Baseten uses their Truss framework to simplify model serving. Containerization happens automatically. Free tier scales up to unlimited on Pro/Enterprise plans.
Novita AI targets budget users with prices as low as $0.35/hour for RTX 4090. Even lower rates exist for RTX 3090.
Modal appeals to developers preferring code-first deployment. Write Python and they handle the cloud part. Per-second billing with no fixed costs.
Local Hosting Setup

Running models on your own hardware means no per-use fees. Pay once for the GPU and use it indefinitely. Break-even versus cloud services typically happens between 6-18 months depending on usage volume. Unlock censorship
Hardware Requirements
Video generation needs more VRAM than image generation. Here is what different GPU levels handle:
- 8GB VRAM (RTX 3060, 4060): AnimateDiff, Text2Video-Zero, Wan 2.1 small
- 12GB VRAM (RTX 3060 12GB, 4070): LTX-Video, Allegro, CogVideoX-2B
- 16GB VRAM (RTX 4080, A4000): SVD, DynamiCrafter, Latte, SEINE
- 24GB VRAM (RTX 4090, A5000): Most open-source models with optimization
- 40GB+ VRAM (A100, H100): Full-size Mochi, Open-Sora 2.0, SkyReels V1
Beyond GPU, you need:
- 32GB+ system RAM (64GB works better)
- NVMe SSD for model storage (1TB minimum)

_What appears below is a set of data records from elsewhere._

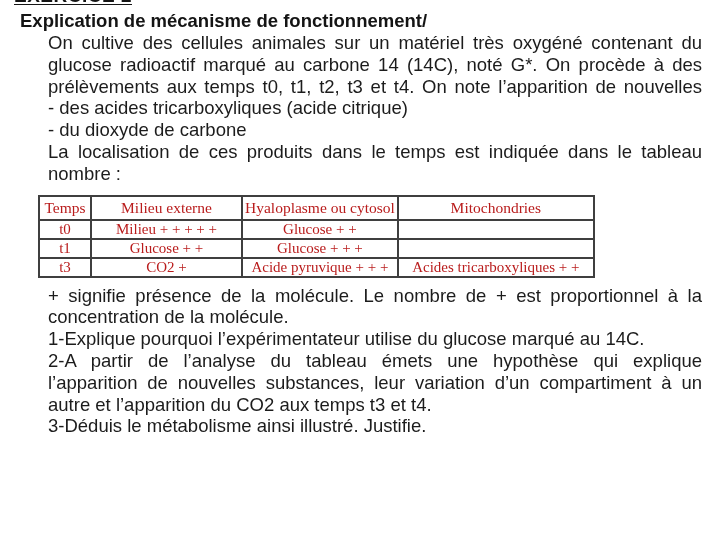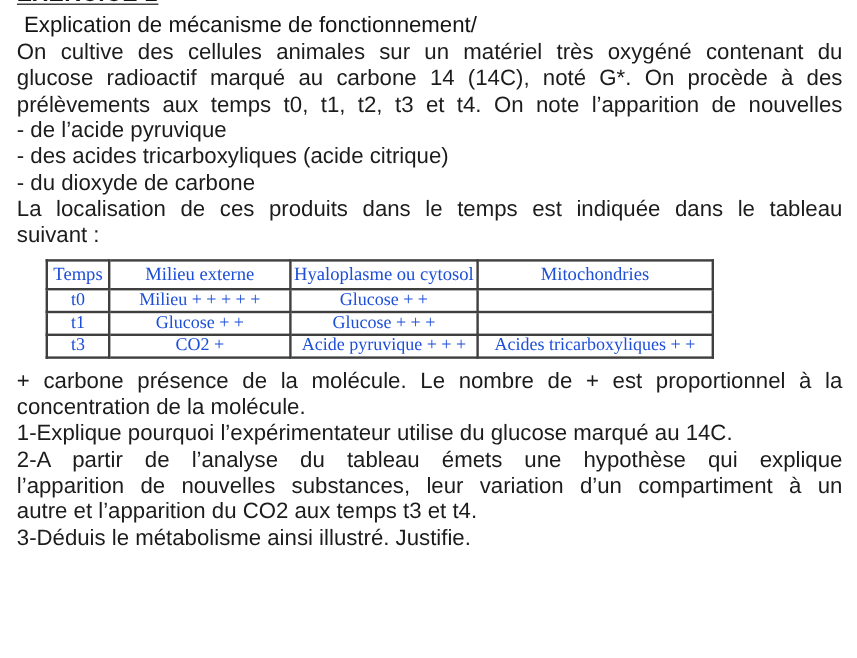--- a/index.html
+++ b/index.html
@@ -36,7 +36,7 @@
     color: #141414;
   }
   .heading {
-    font-weight: 400;
+    font-weight: 700;
     font-size: 18.5px;
     line-height: 22px;
     padding-left: 6px;

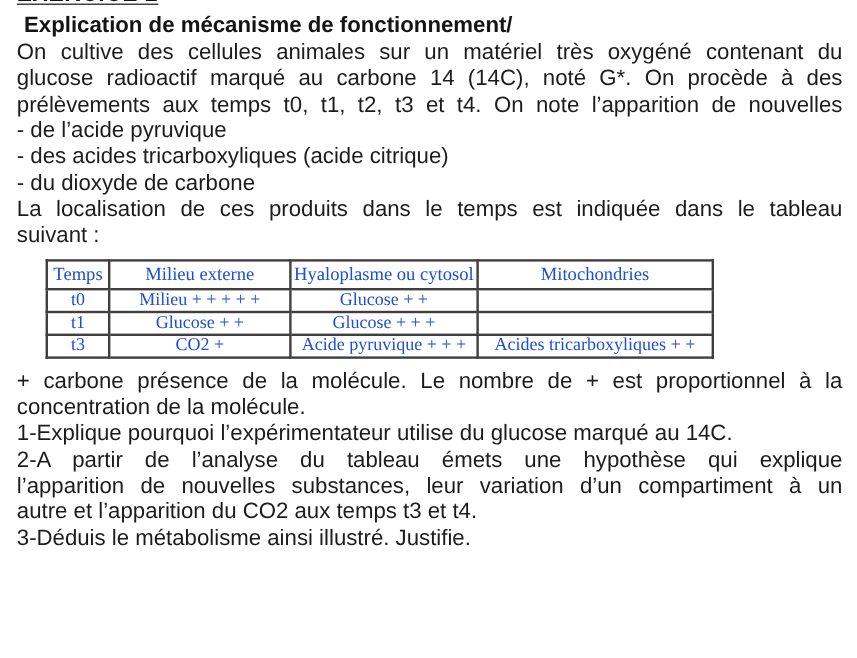--- a/index.html
+++ b/index.html
@@ -46,6 +46,7 @@
   .line {
     font-size: 18.5px;
     line-height: 21.8px;
+    margin-left: 34px;
   }
   .just {
     text-align: justify;

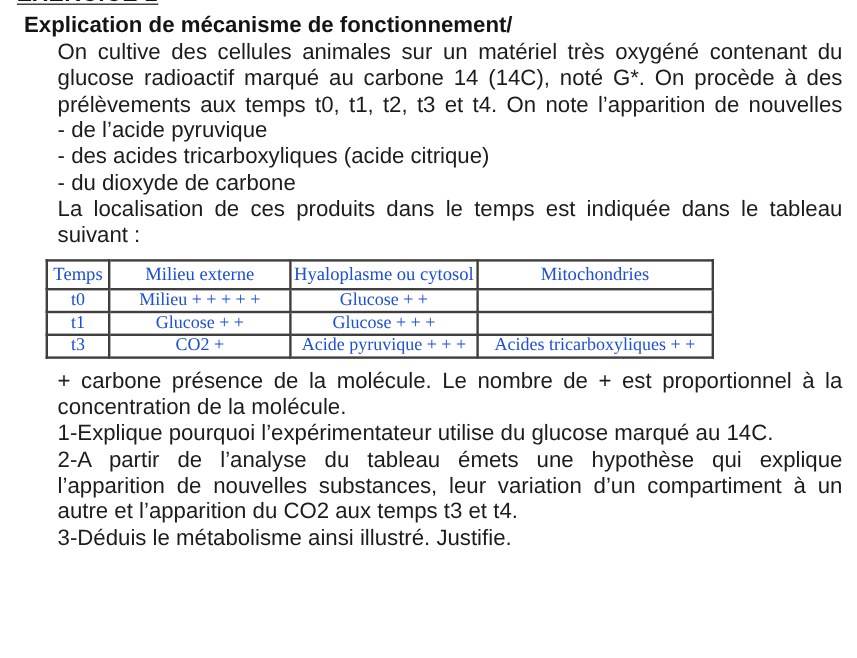--- a/index.html
+++ b/index.html
@@ -98,7 +98,6 @@
   <div class="line just">On cultive des cellules animales sur un matériel très oxygéné contenant du</div>
   <div class="line just">glucose radioactif marqué au carbone 14 (14C), noté G*. On procède à des</div>
   <div class="line just">prélèvements aux temps t0, t1, t2, t3 et t4. On note l’apparition de nouvelles</div>
-  <div class="line">- de l’acide pyruvique</div>
   <div class="line">- des acides tricarboxyliques (acide citrique)</div>
   <div class="line">- du dioxyde de carbone</div>
   <div class="line just">La localisation de ces produits dans le temps est indiquée dans le tableau</div>

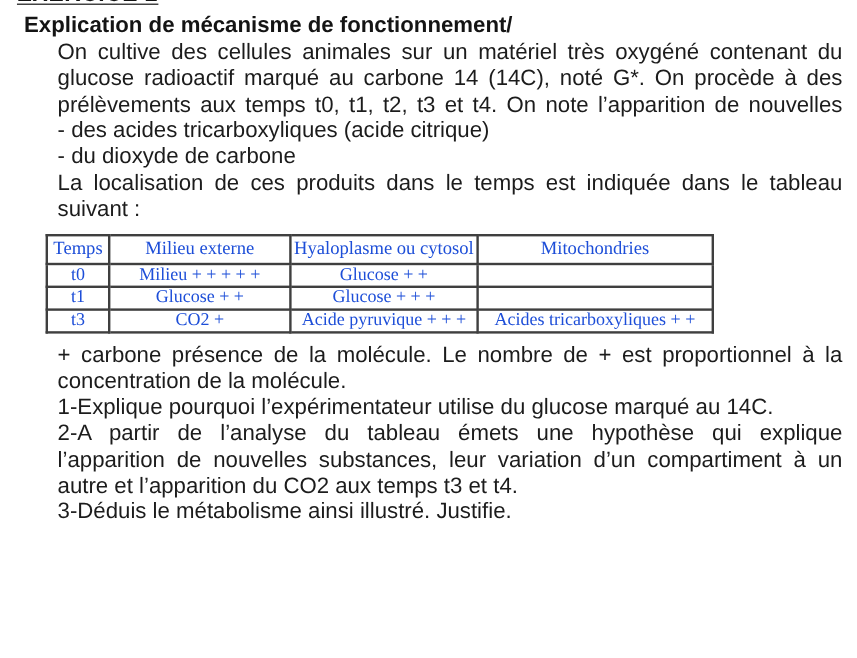--- a/index.html
+++ b/index.html
@@ -101,7 +101,7 @@
   <div class="line">- des acides tricarboxyliques (acide citrique)</div>
   <div class="line">- du dioxyde de carbone</div>
   <div class="line just">La localisation de ces produits dans le temps est indiquée dans le tableau</div>
-  <div class="line">suivant :</div>
+  <div class="line">nombre :</div>
 
   <div class="tbl-wrap">
     <table>

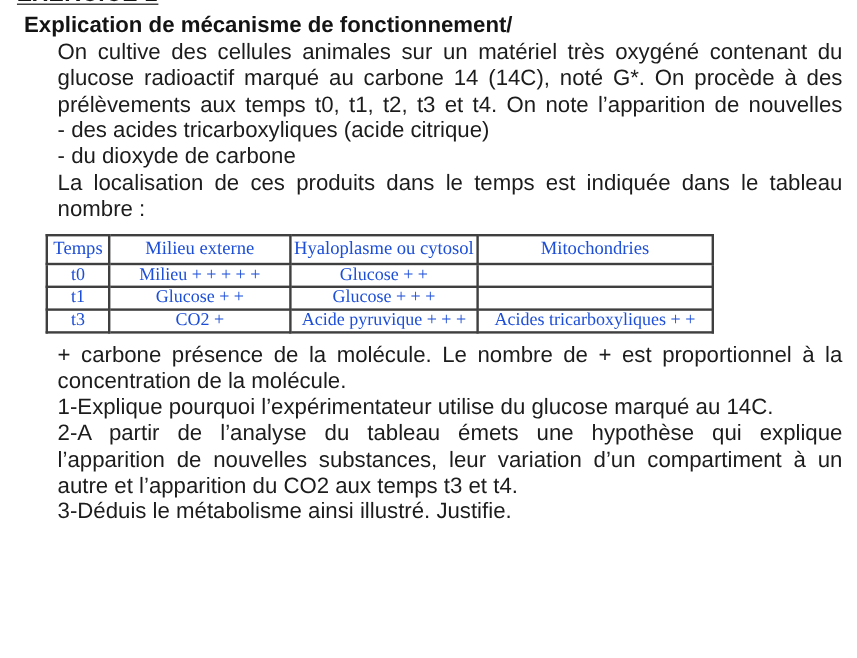--- a/index.html
+++ b/index.html
@@ -59,7 +59,7 @@
     border-collapse: collapse;
     font-family: "Liberation Serif", serif;
     font-size: 15px;
-    color: #1d4ed8;
+    color: #b91c1c;
     table-layout: fixed;
   }
   th, td {

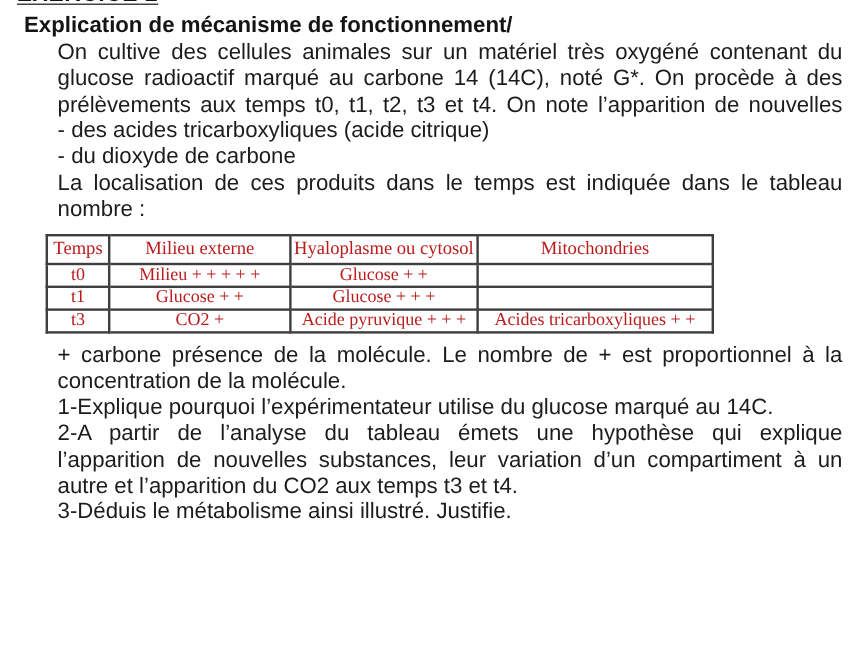--- a/index.html
+++ b/index.html
@@ -142,7 +142,7 @@
     </table>
   </div>
 
-  <div class="line just">+ carbone présence de la molécule. Le nombre de + est proportionnel à la</div>
+  <div class="line just">+ signifie présence de la molécule. Le nombre de + est proportionnel à la</div>
   <div class="line">concentration de la molécule.</div>
   <div class="line">1-Explique pourquoi l’expérimentateur utilise du glucose marqué au 14C.</div>
   <div class="line just">2-A partir de l’analyse du tableau émets une hypothèse qui explique</div>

- Recent CPU (12th gen Intel i5 or equivalent)
ComfyUI Setup

ComfyUI is the most popular interface for running video models locally. It uses a node-based workflow where you connect components visually. Most open-source video models have ComfyUI nodes available.
Basic setup steps:
- Clone the ComfyUI repository from GitHub
- Install Python dependencies with pip
- Download model weights to the models folder
- Install custom nodes for your chosen video model
- Launch ComfyUI and load a workflow
RTX 4090 users should add these launch flags: –highvram –cuda-malloc –use-pytorch-cross-attention. These settings maximize VRAM use and enable GPU optimizations.
Optimization Tips
- FP8 or GGUF quantized models cut VRAM needs significantly
- Model offloading moves unused parts to system RAM
- Generate at lower resolution first, then upscale
- Fewer inference steps speed up testing
- Keep batch size at 1 for video generation
- Update PyTorch and CUDA drivers regularly
Choosing the Right Model
Your choice depends on three factors: hardware, use case, and license requirements.
Limited hardware (8-12GB VRAM): Start with AnimateDiff, Wan 2.1 small variants, or Text2Video-Zero. These run on mid-range gaming GPUs. Quality works well for testing ideas and social media content.
Prosumer hardware (16-24GB VRAM): LTX-Video, CogVideoX, and HunyuanVideo 1.5 hit a sweet spot. Quality approaches commercial tools while running on RTX 4090. Serious content creation becomes viable.
Cloud or enterprise (40GB+ VRAM): Mochi 1, Open-Sora 2.0, and SkyReels V1 deliver top-tier results. Deploy on RunPod or similar. Costs accumulate but quality matches closed-source competition.
Commercial projects: Check the license carefully. Apache 2.0 (Wan, CogVideoX, AnimateDiff) is safest for business use. Some Tencent models have territorial restrictions. Read the fine print before shipping products.
The open-source video AI space moves rapidly. Models leading today may be surpassed next month. Competition keeps pushing quality higher and hardware requirements lower. Whatever you choose now, better options will emerge. Build your workflow, learn the tools, and upgrade as new models release.